Bonita homenagem dos Gizzard ao prog rock, tão barroca como frenética e divertida. Porta-aviões novamente ao fundo.
Se há coisa que os Gizzard provam, disco após disco, é que a boa música não se faz só de depuração mas também do seu contrário: do mais desmedido excesso. Tudo nos Gizzard é exagero: as duas baterias, as três guitarras, o ritmo louco de trabalho (dez álbuns em cinco anos, cinco álbuns prometidos só para 2017). Os King Gizzard não são bem uma banda; são uma espécie de hipérbole com colunas de som.

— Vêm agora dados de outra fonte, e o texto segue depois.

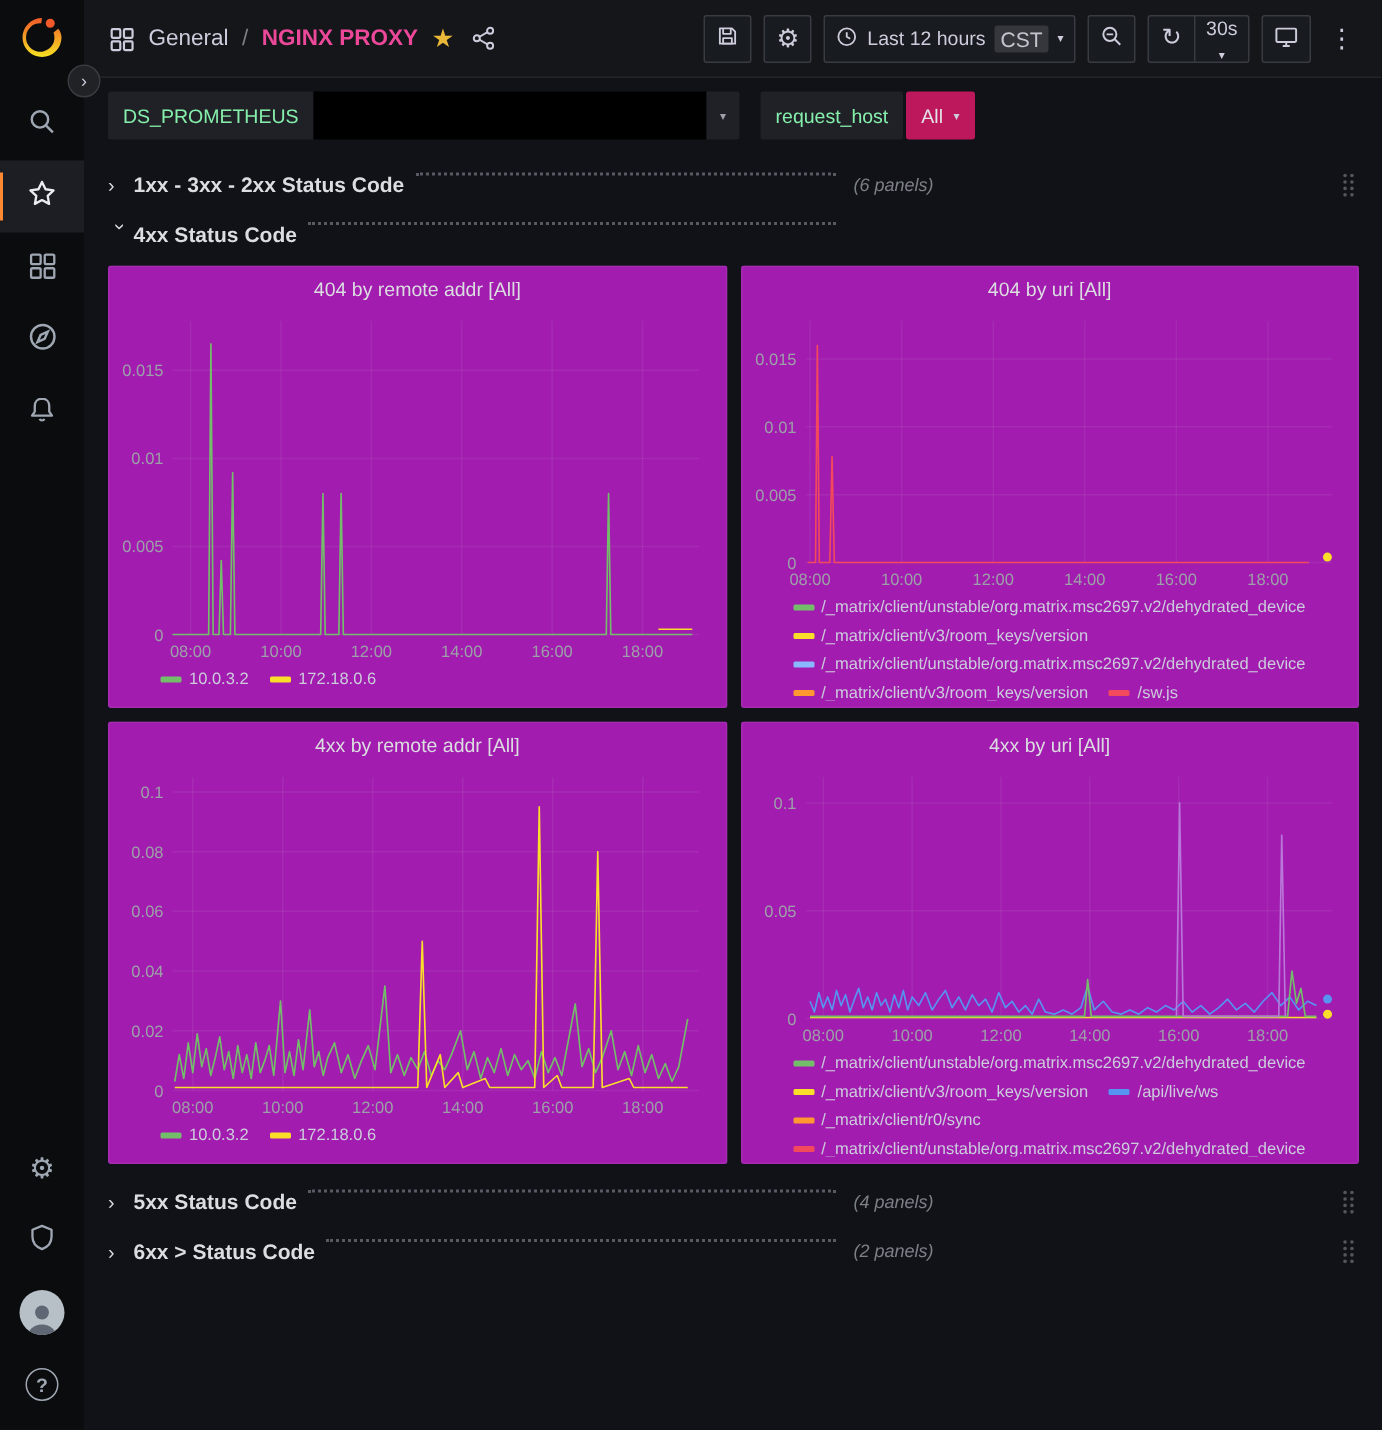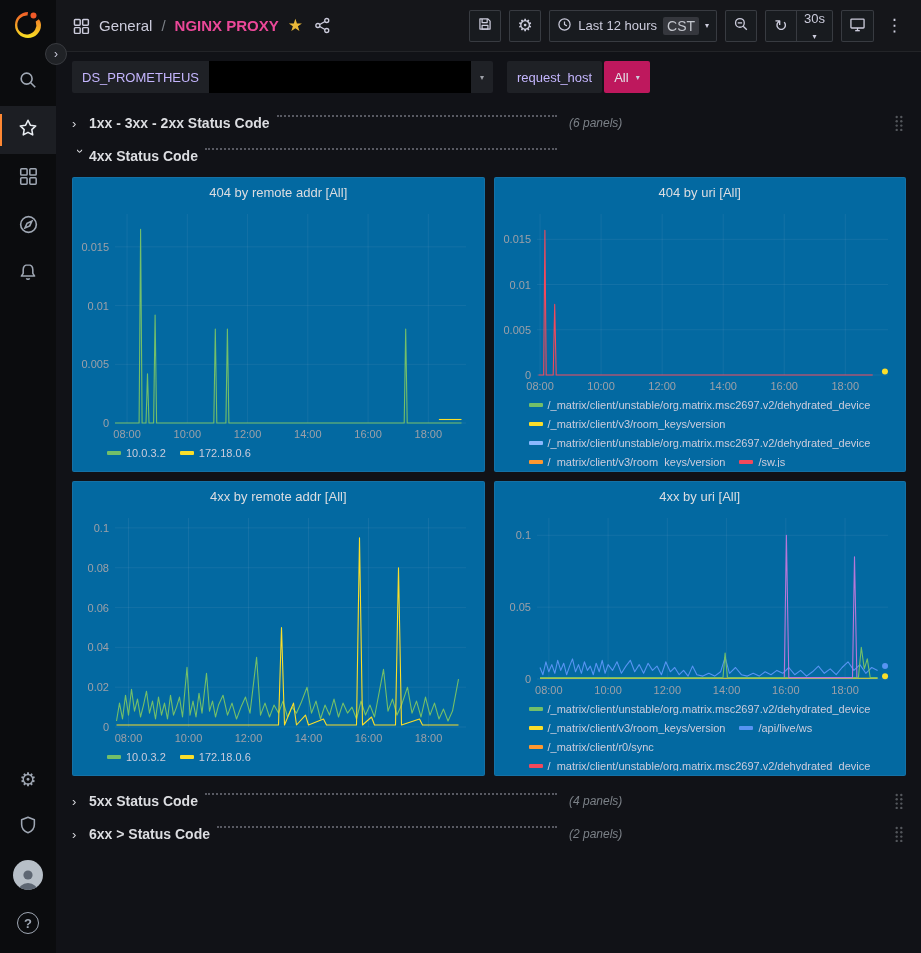"DS_PROMETHEUS" .var-label { color: #c4b5fd -> #86efac }
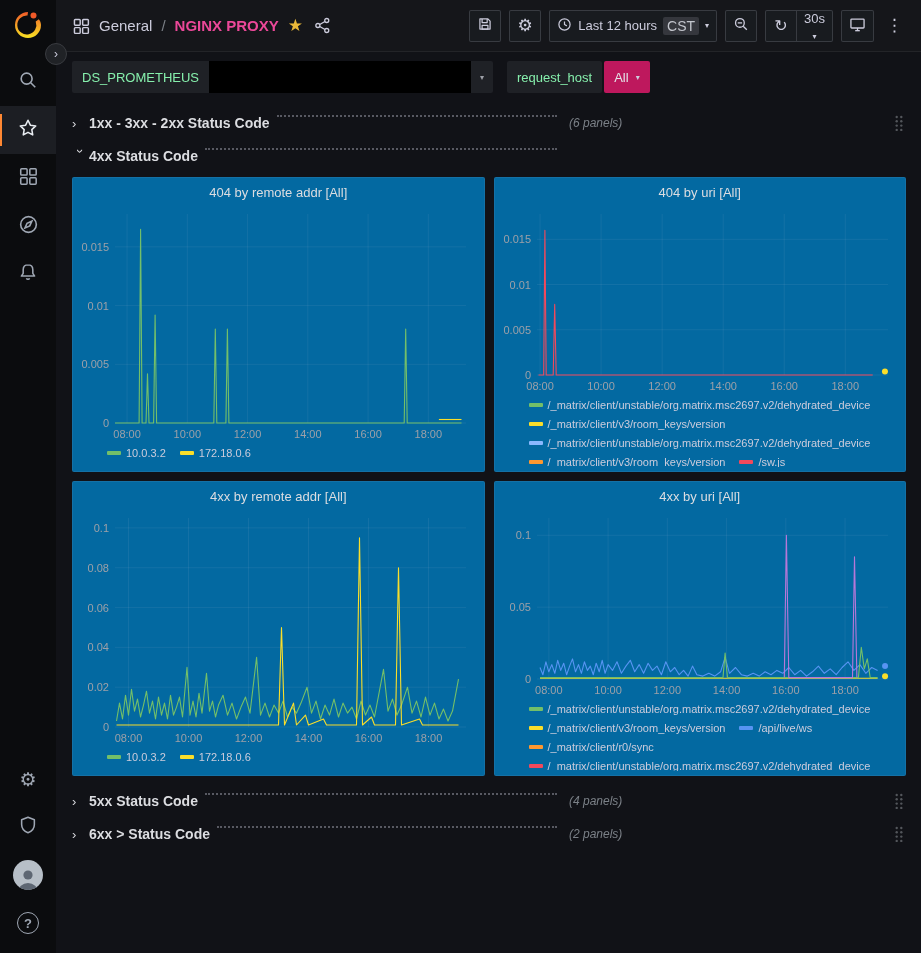"404 by remote addr [All]" .panel { background: #0369a1 -> #a21caf }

Eis então que chegamos ao novíssimo Murder of the Universe, o álbum mais exagerado da mais exagerada das bandas, prestando tributo ao mais exagerado dos estilos: o rock progressivo (King Crimson e Floyd à cabeça – fase A Saurceful of Secrets).
O disco é feito de três longas músicas, contando três histórias distintas, mas unidas pelo mesmo barroco mecanismo: a narração em spoken word. As duas primeiras histórias são apenas parvas (um homem fundindo-se com uma besta maligna, a luta entre o Senhor dos Relâmpagos e o demónio Balrog) mas a terceira é de uma parvoíce encantadora: um ciborgue que – na ânsia de amar, morrer e vomitar como um simples humano – acaba por engolir todo o universo numa gigantesca golfada de vómito. É isto que eu gosto nos Gizzard: não se levam a sério, brincam, riem-se de si próprios. Através da alquimia do humor, transmutam o metal pobre da pompa prog em ouro sci-fi de série Z. Chafurdam quarenta e cinco minutos na lama do gosto duvidoso. Não faz mal. A ironia tira todas as nódoas.
Outro antídoto torna o exercício prog absolutamente à prova de tédio: a sua estonteante velocidade kraut-punk. Como cada canção-colosso nos é servida de um só trago, sem pausas para respirar, uma panela de sopa de dezoito minutos sabe-nos no final a refresco pop de três minutos. Banda do cacete, amigos.
Em Murder of the Universe, os Gizzard exploram ainda outras coordenadas: as do metal. Algum peso sónico já tinha aparecido no disco-irmão Nonagon Infinity, mas é agora mais assumido e variado, com pinceladas doom à Black Sabbath e outras mais grossas à thrash metal. É assim manifesto outro dos atributos dos Gizzard: a sua versatilidade enciclopédica, nadando com igual à vontade em águas tão diferentes como o garage e o kraut, o psic e o punk, a folk e o metal.
E, no entanto, soam sempre a King Gizzard, graças a um núcleo duro estético que é quase inegociável: as escalas orientais, a rapidez neurótica, as repetições alucinadas, e a redundância da voz com uma das guitarras ou com as teclas (dizendo todas a mesmíssima frase melódica). Conseguir conciliar versatilidade com identidade é uma virtude que só está ao alcance dos maiores.
Que venha agora o terceiro disco dos Gizzard de 2017, e depois o quarto, e logo a seguir o quinto. Já não temos medo da sua fanática loucura.